▸ TO DO
Each line of the listing that contains the word "Positioning" is to be copied.
(TASK DATA)
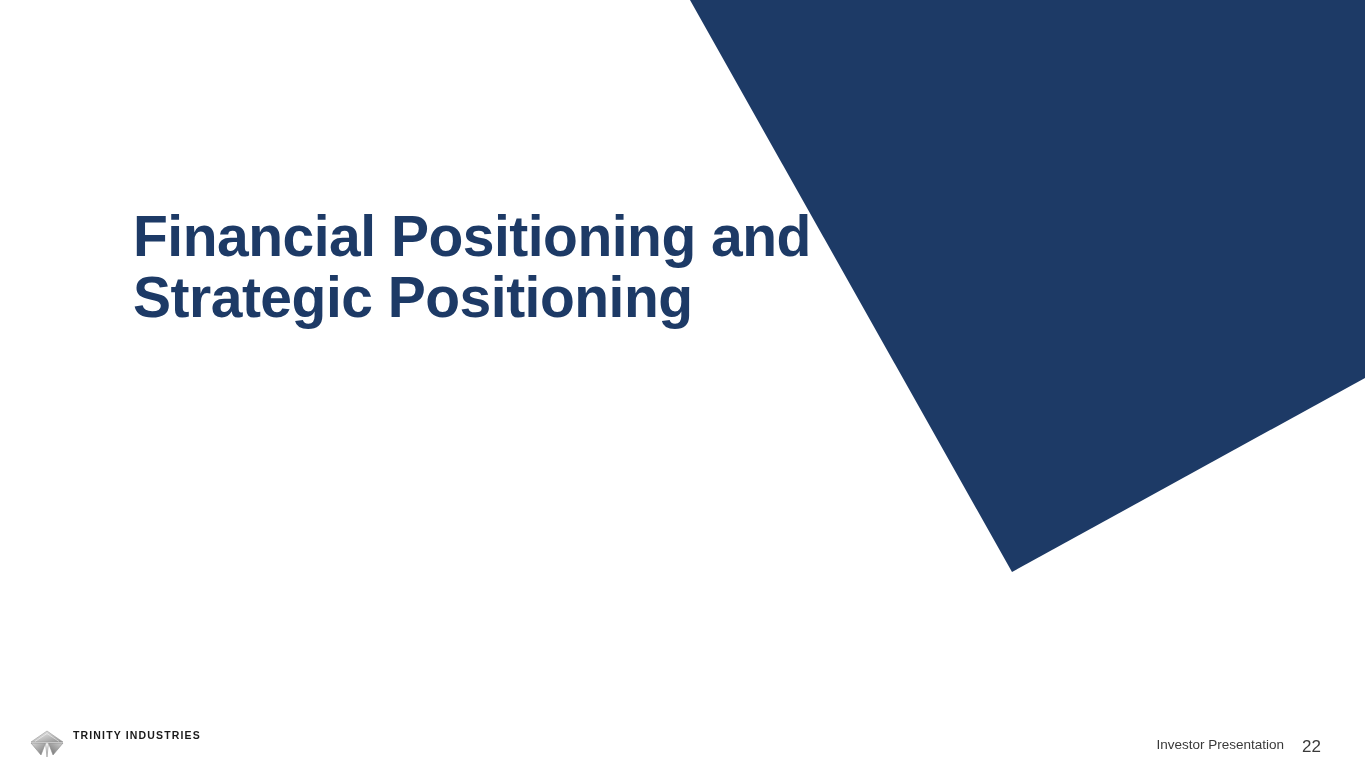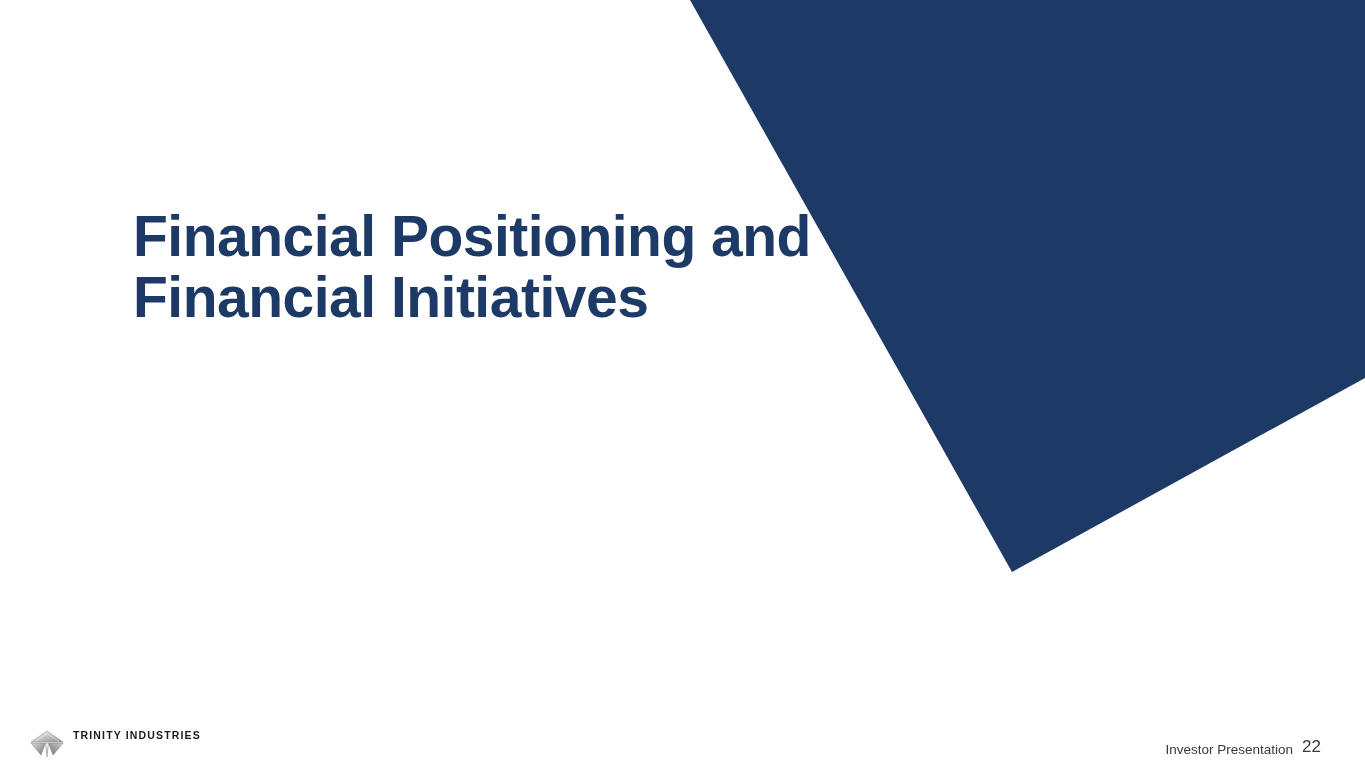--- a/index.html
+++ b/index.html
@@ -108,7 +108,7 @@
 
   <div class="title-block">
     <h1 class="slide-title">Financial Positioning and
-Financial Initiatives</h1>
+Strategic Positioning</h1>
   </div>
 
   <div class="footer-logo">

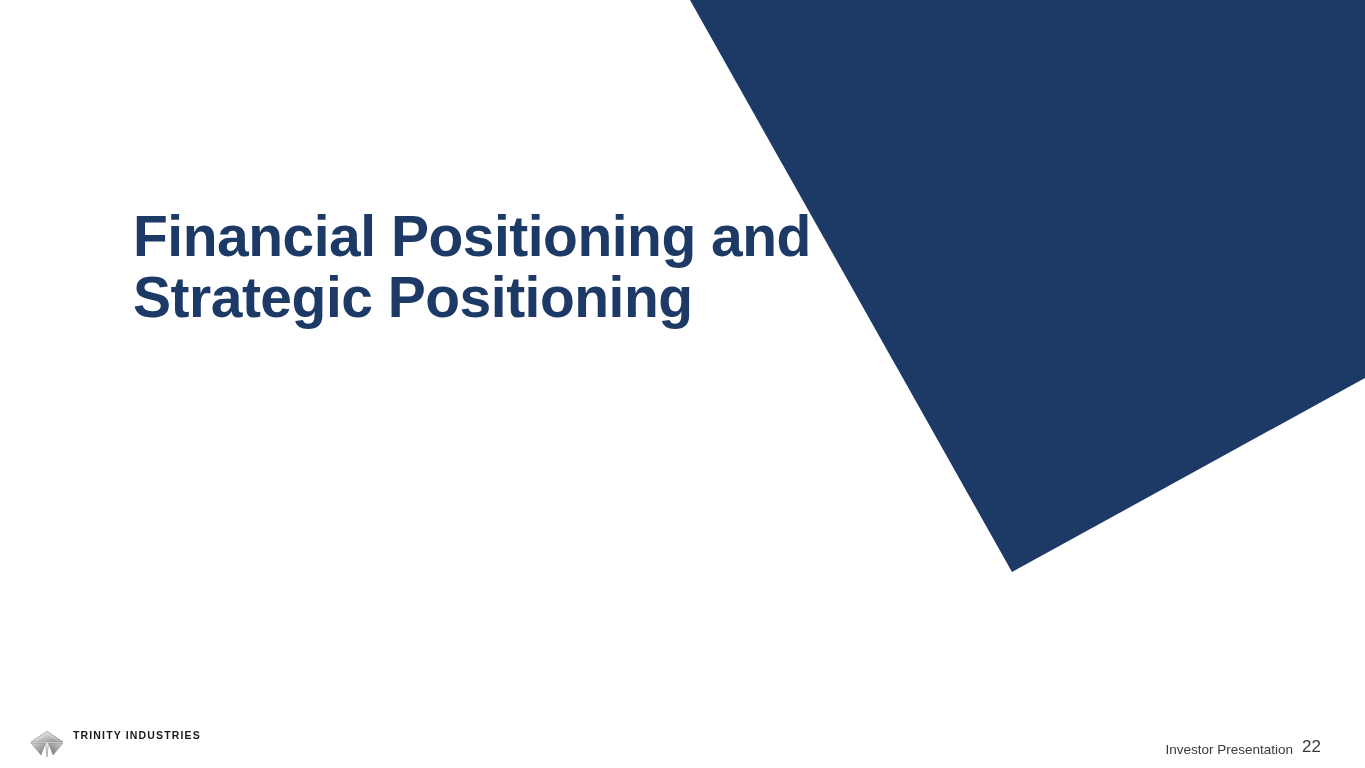--- a/index.html
+++ b/index.html
@@ -77,8 +77,8 @@
     right: 44px;
     top: 737px;
     display: flex;
-    align-items: flex-end;
-    gap: 9px;
+    align-items: flex-start;
+    gap: 18px;
   }
   .footer-label {
     font-family: "Liberation Sans", sans-serif;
(End TASK DATA)
▸ WRITTEN RESPONSE
     <h1 class="slide-title">Financial Positioning and
+Strategic Positioning</h1>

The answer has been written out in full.